[Edit difference data]
————————

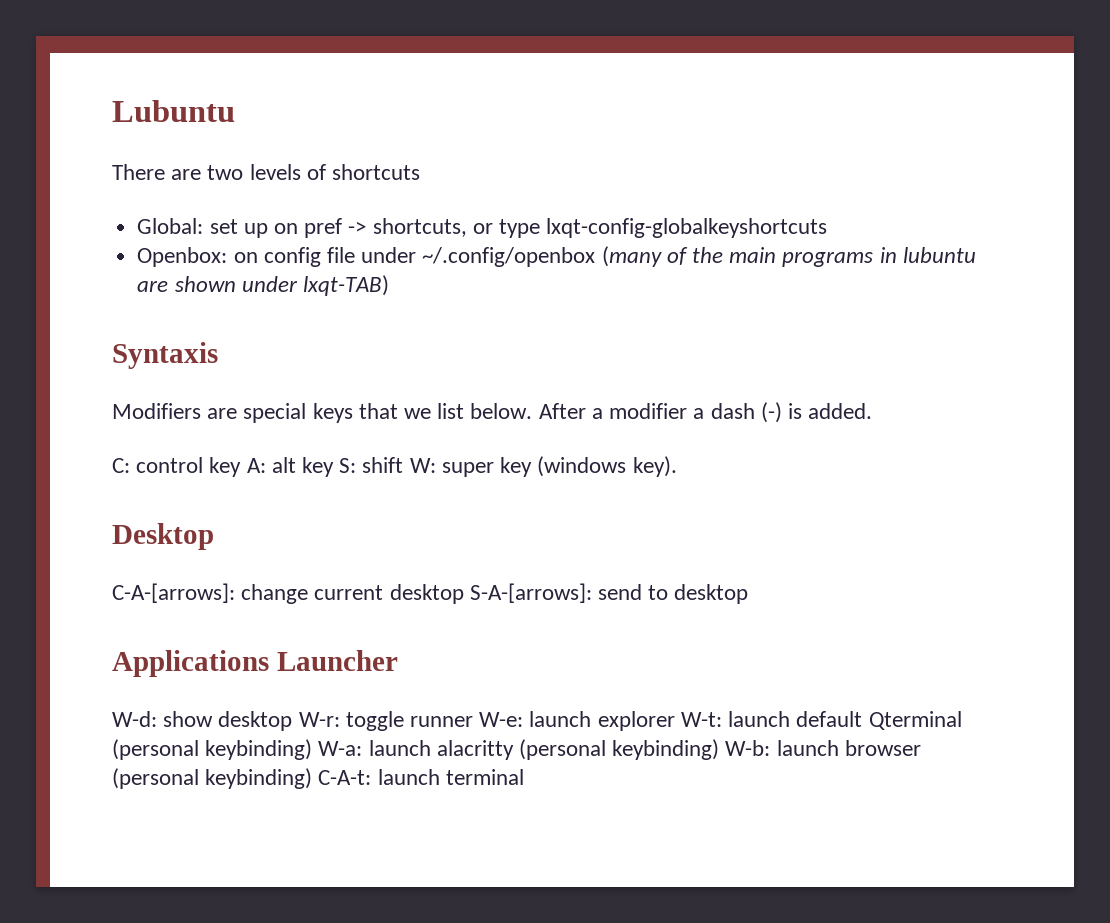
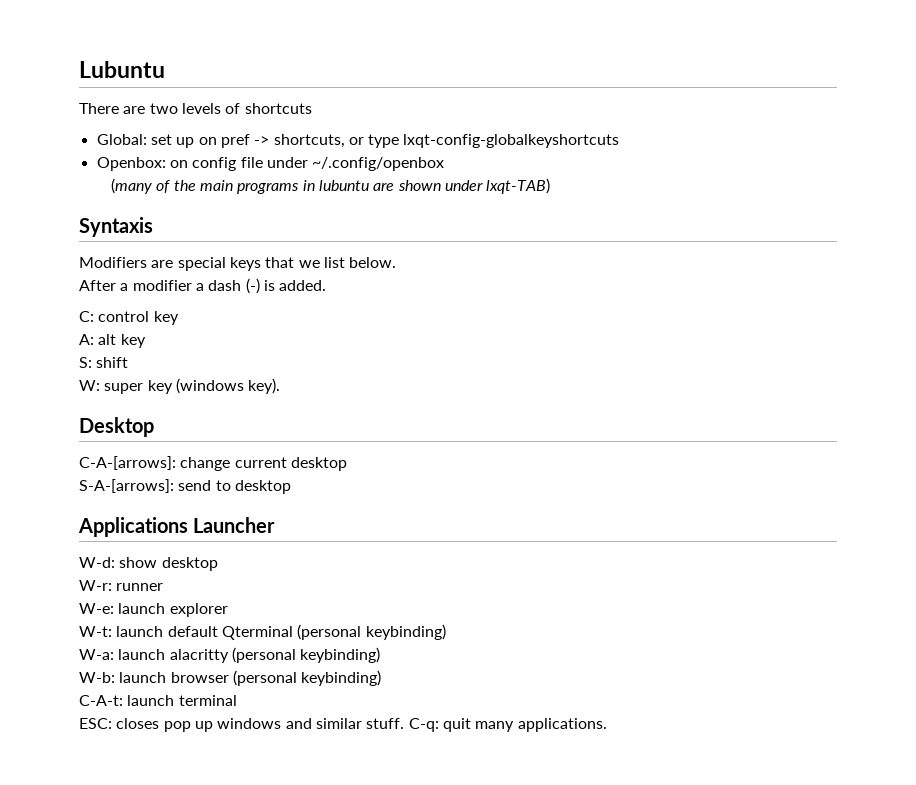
(596, 257) none -> (445, 164) //
(533, 411) none -> (397, 262) //
(242, 467) none -> (179, 318) //
(335, 467) none -> (146, 341) //
(404, 465) none -> (129, 362) //
(464, 594) none -> (347, 464) //
[298,711,404,731] W-r: toggle -> [79,580,112,591] // W-r:
(474, 721) none -> (164, 587) //
(675, 721) none -> (228, 610) //
(313, 749) none -> (446, 632) //
(720, 749) none -> (381, 655) //
(313, 778) none -> (382, 678) //
(524, 777) none -> [79,718,607,732] // ESC: closes pop up windows and similar stuff. C-q: quit many applications.

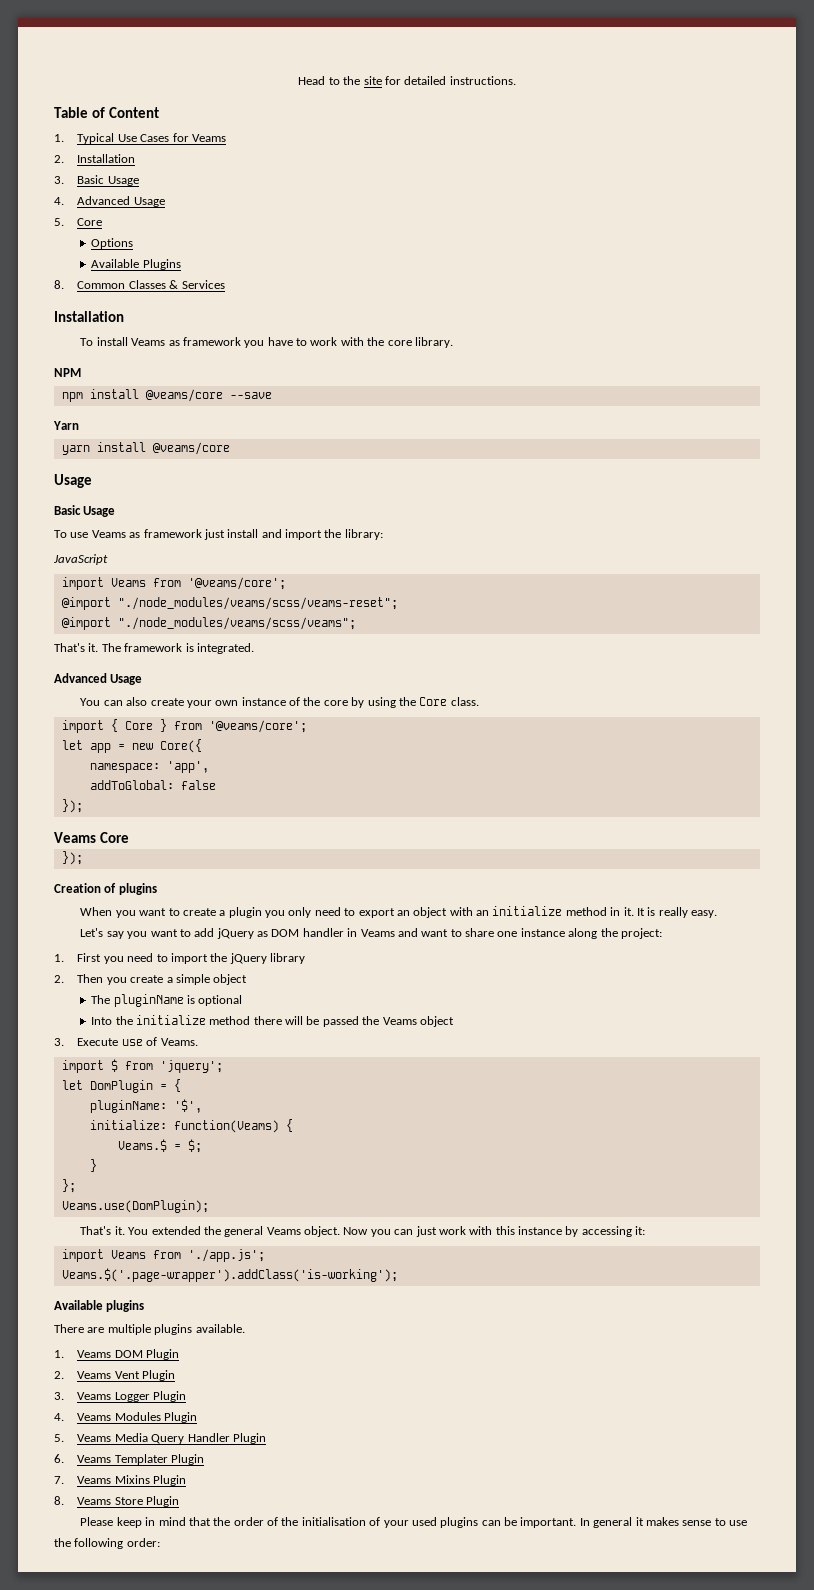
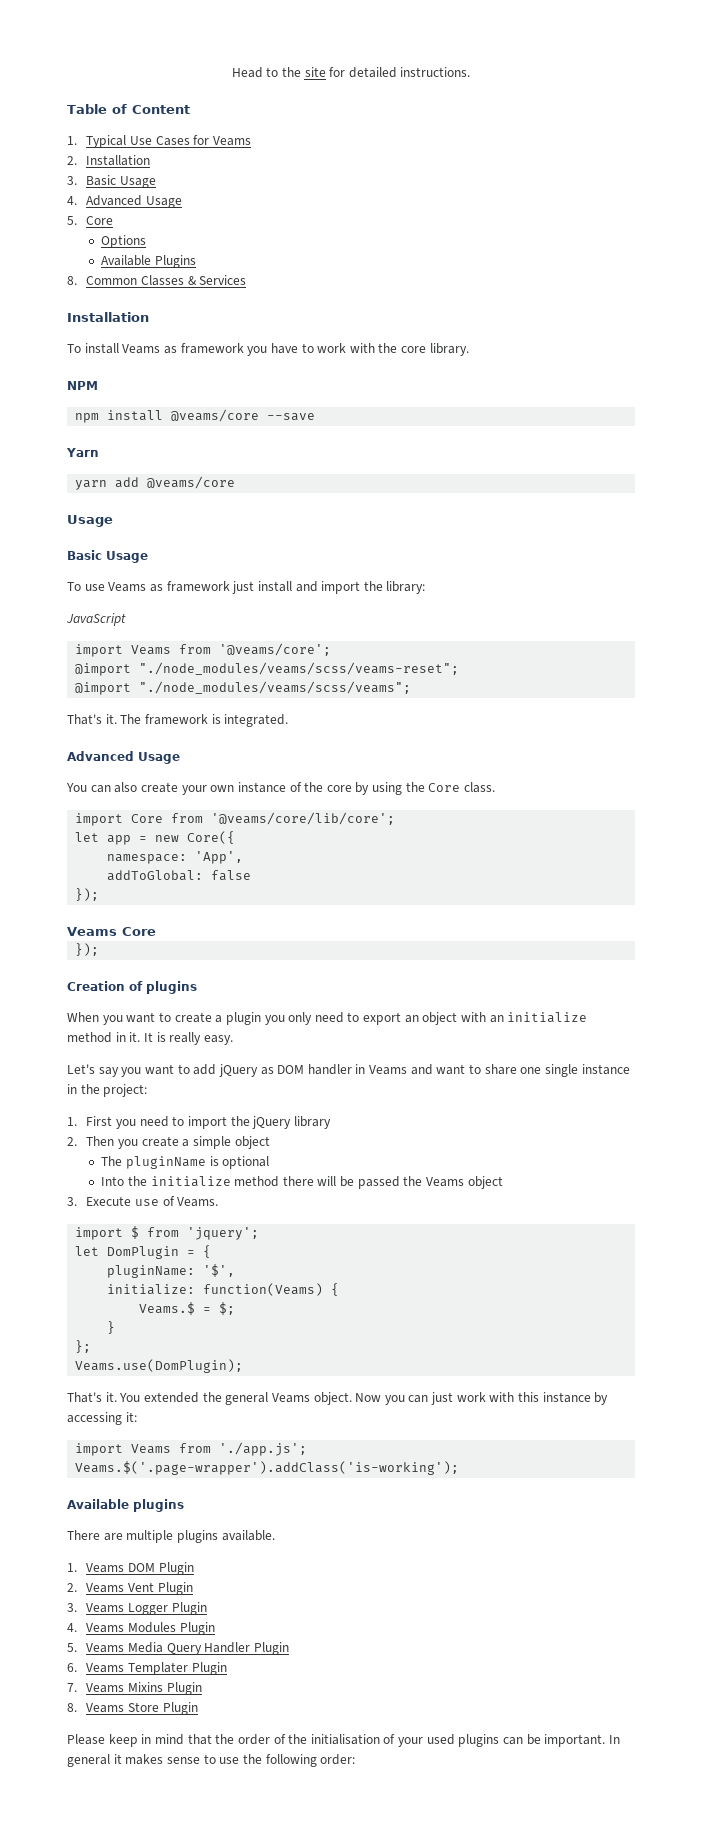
[96,442,146,452] install -> [115,477,140,488] add
[110,719,307,733] { Core } from '@veams/core'; -> [131,812,396,825] Core from '@veams/core/lib/core';
[166,761,209,773] 'app', -> [195,851,244,864] 'App',
[520,928,598,939] instance along -> [544,1064,630,1077] [67,1084,77,1094] single instance in

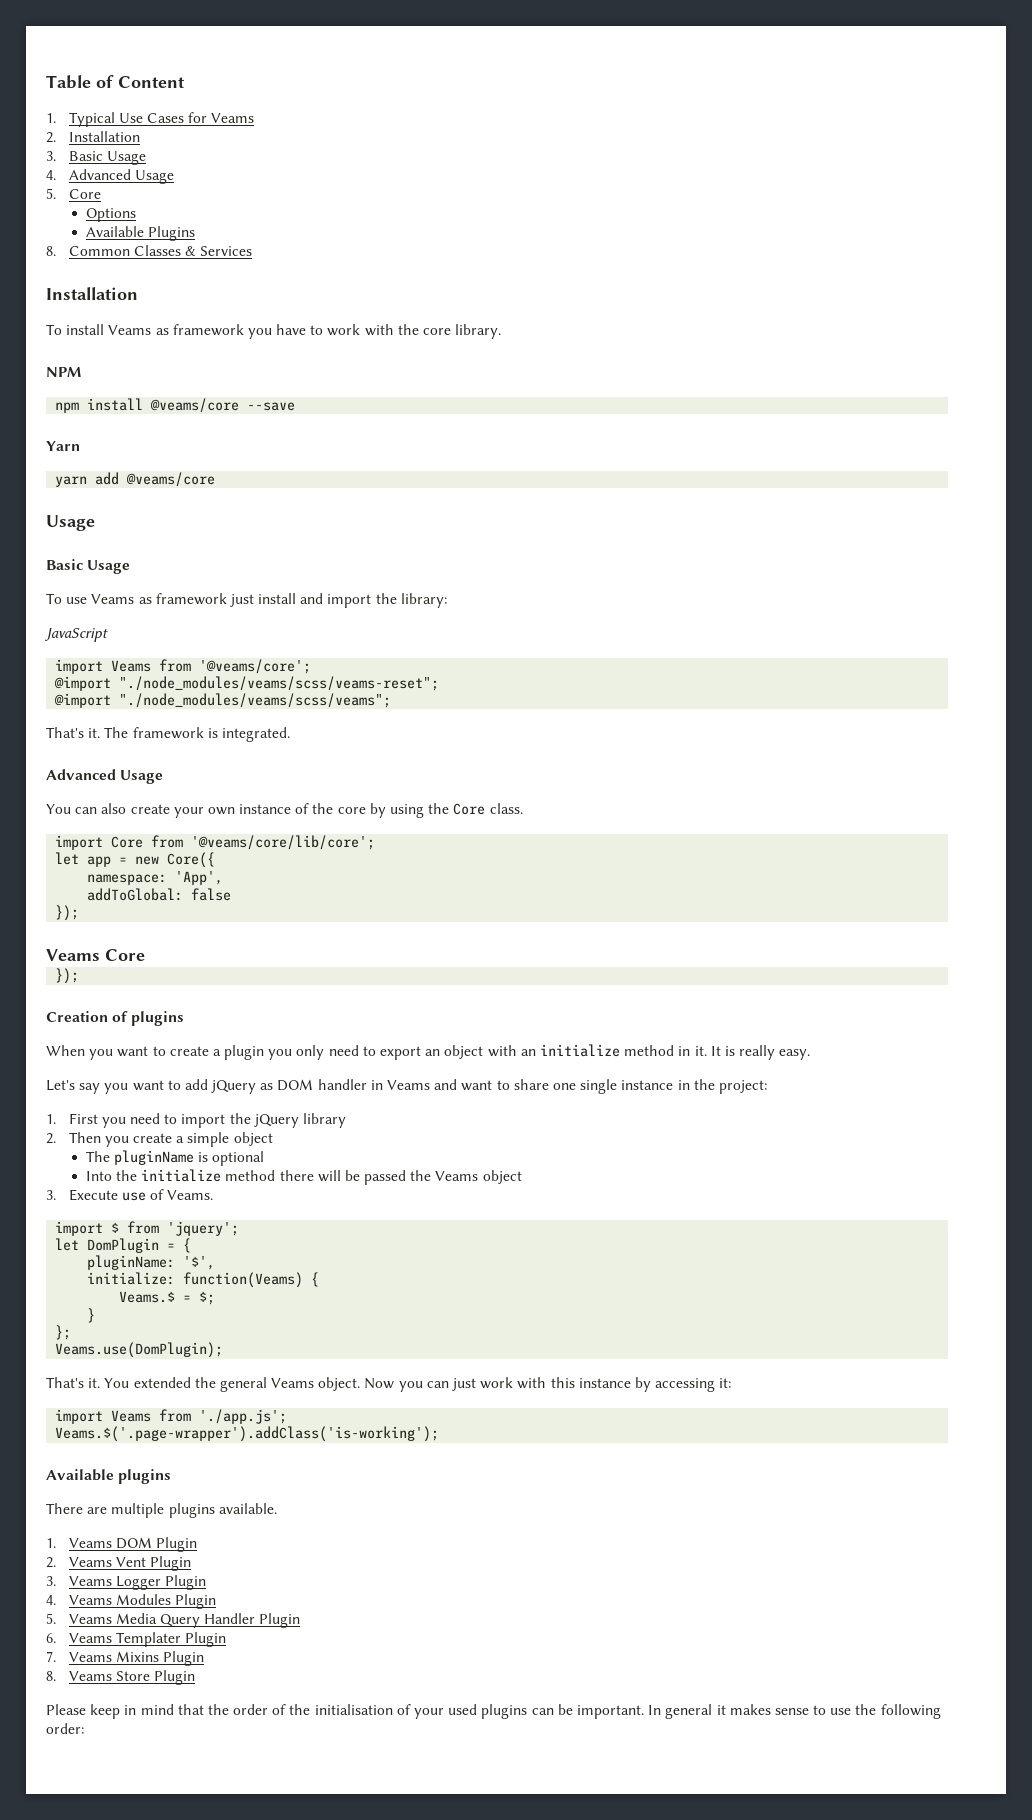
[231,67,471,78] Head to the site for detailed instructions. // -> (46, 82) none

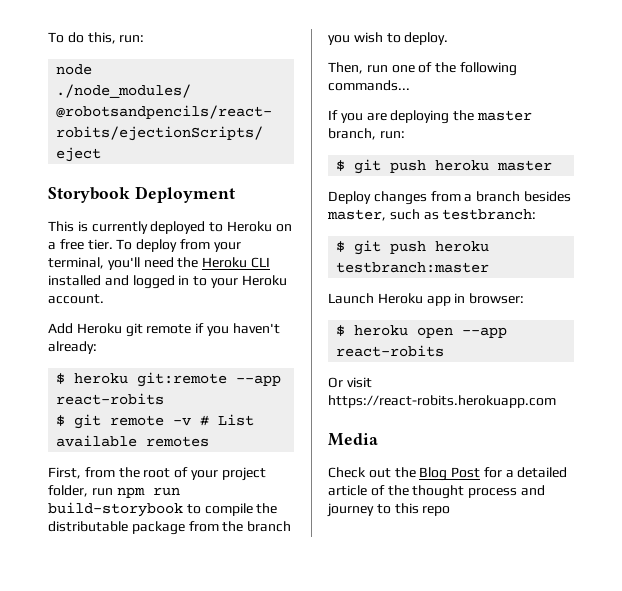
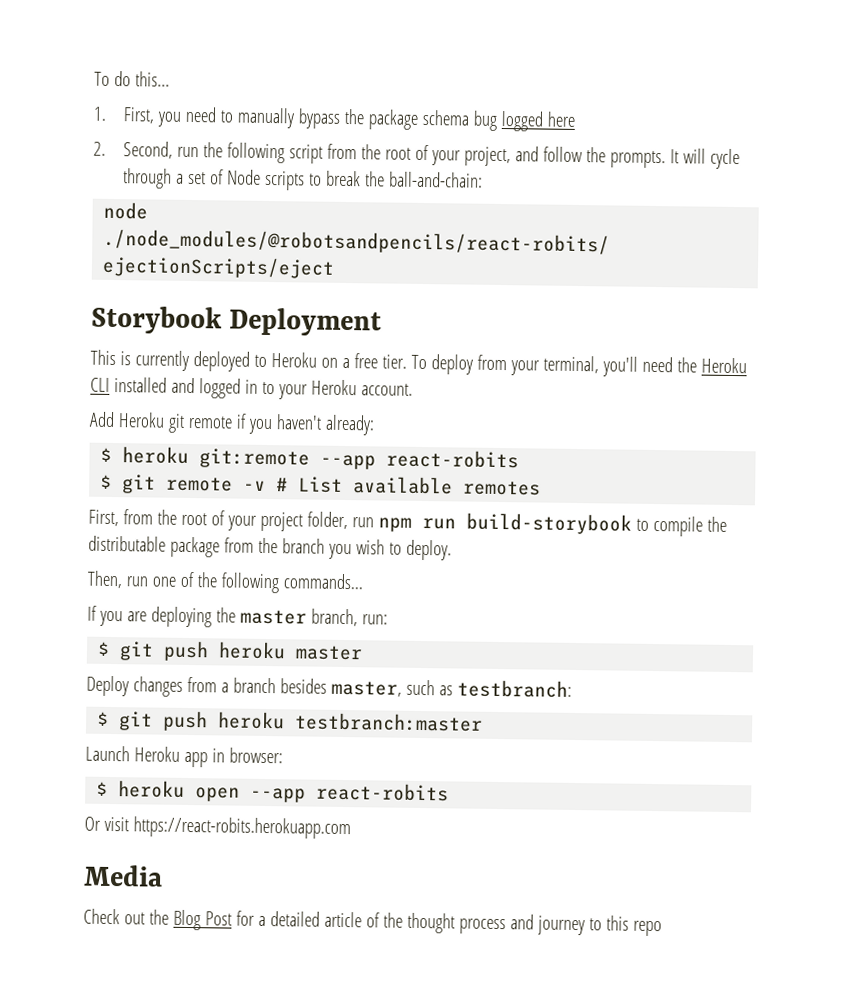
[87,32,145,44] this, run: -> [134,71,170,87] [93,106,576,132] [93,141,740,170] [122,168,483,191] this... // 1. First, you need to manually bypass the package schema bug logged here // 2. Second, run the following script from the root of your project, and follow the prompts. It will cycle through a set of Node scripts to break the ball-and-chain:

————————

## INSTRUCTIONS FOR THE TASK
Filter the lines above so that only those with the string "from" remain, then copy them.

## TASK SOLUTION
[110,719,307,733] { Core } from '@veams/core'; -> [131,812,396,825] Core from '@veams/core/lib/core';
[87,32,145,44] this, run: -> [134,71,170,87] [93,106,576,132] [93,141,740,170] [122,168,483,191] this... // 1. First, you need to manually bypass the package schema bug logged here // 2. Second, run the following script from the root of your project, and follow the prompts. It will cycle through a set of Node scripts to break the ball-and-chain:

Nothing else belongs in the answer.